# computer not turning on



## khom562

first time builder here and all my computer parts came today...i was happy but once i put everything in togethor..im having a problem im not sure what im doing wrong i plug everything in already but when i try to turn it on it wont turn on but theres a green light flashing on the motherboard?  what is happening?


----------



## Russian777

khom562 said:


> first time builder here and all my computer parts came today...i was happy but once i put everything in togethor..im having a problem im not sure what im doing wrong i plug everything in already but when i try to turn it on it wont turn on but theres a green light flashing on the motherboard?  what is happening?

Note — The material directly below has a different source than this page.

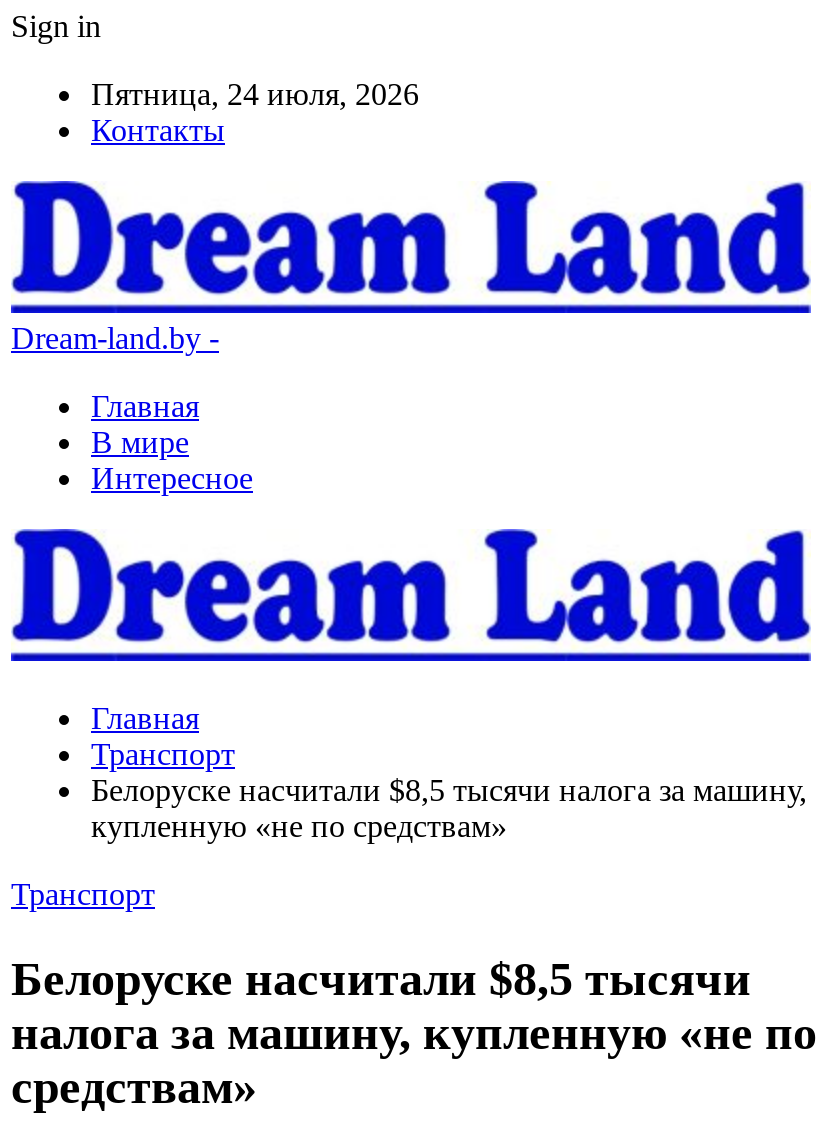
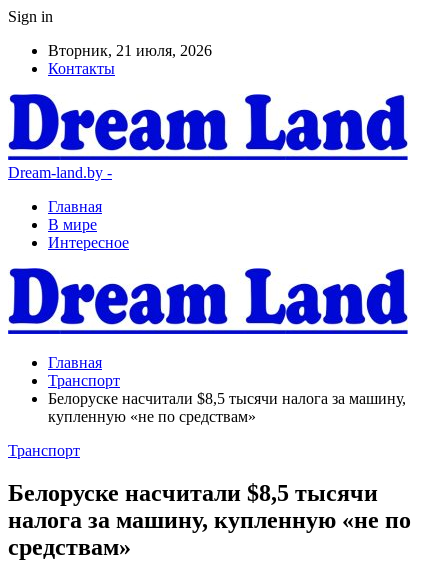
- Пятница, 24 июля, 2026
+ Вторник, 21 июля, 2026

Hey, did you connect the 4 or 8 pin power> and the 24 pin power? try to look over every connection, Check the power switch button on the power supply too. Could be mostly your power supply since its not runing on at all.


----------



## MixedLogik

Check to see if your power button is properly connected to the motherboard.


----------



## kookooshortman55

You can get the PSU to start without the motherboard by inserting a paperclip into the motherboard connection like this






Then you can isolate the problem.  If the PSU and then fans turn on with this mod, then you know the power supply works.  Just make sure you have the PSU switch in the off position before you do this


----------



## khom562

MixedLogik said:


> Check to see if your power button is properly connected to the motherboard.





Russian777 said:


> Hey, did you connect the 4 or 8 pin power> and the 24 pin power? try to look over every connection, Check the power switch button on the power supply too. Could be mostly your power supply since its not runing on at all.







kookooshortman55 said:


> You can get the PSU to start without the motherboard by inserting a paperclip into the motherboard connection like this
> 
> 
> 
> 
> 
> 
> Then you can isolate the problem.  If the PSU and then fans turn on with this mod, then you know the power supply works.  Just make sure you have the PSU switch in the off position before you do this




 iono if i want to do that plug it in* shocks myself lol i dont think is my power supply it seems to be working i tried it on my old motherboard and it works fine. and i plug the 4 pin and 24 pin already but the only thing i get is the green blinking light what does that mean?

also i just bought my new cpu x4 940 and heres my motherboard
http://www.asus.com/product.aspx?P_ID=KX5kXQSmyaQaXVEP
maybe its possible i did plug it in wrong but i doubt it im sure the power switch is in there and i had a lil trouble putting the heatsink over the cpu but it wasnt hard i figure it out without forcing it but would it be ok if i take out the heatsink? and check the cpu i probably put it in wrong but i doubt that also and if i do take it out will the pre-applied thermal paste go to waste? and another thing my video card i tried to put it in my case it doesnt go in all the way i have a mid tower ..and ummm is it possible if i worked outside the case if i put the motherboard in the motherboard bag it came with on wooden floors and connect everything on that? or does it need to be in a case?... hopefully my computer parts arent fried.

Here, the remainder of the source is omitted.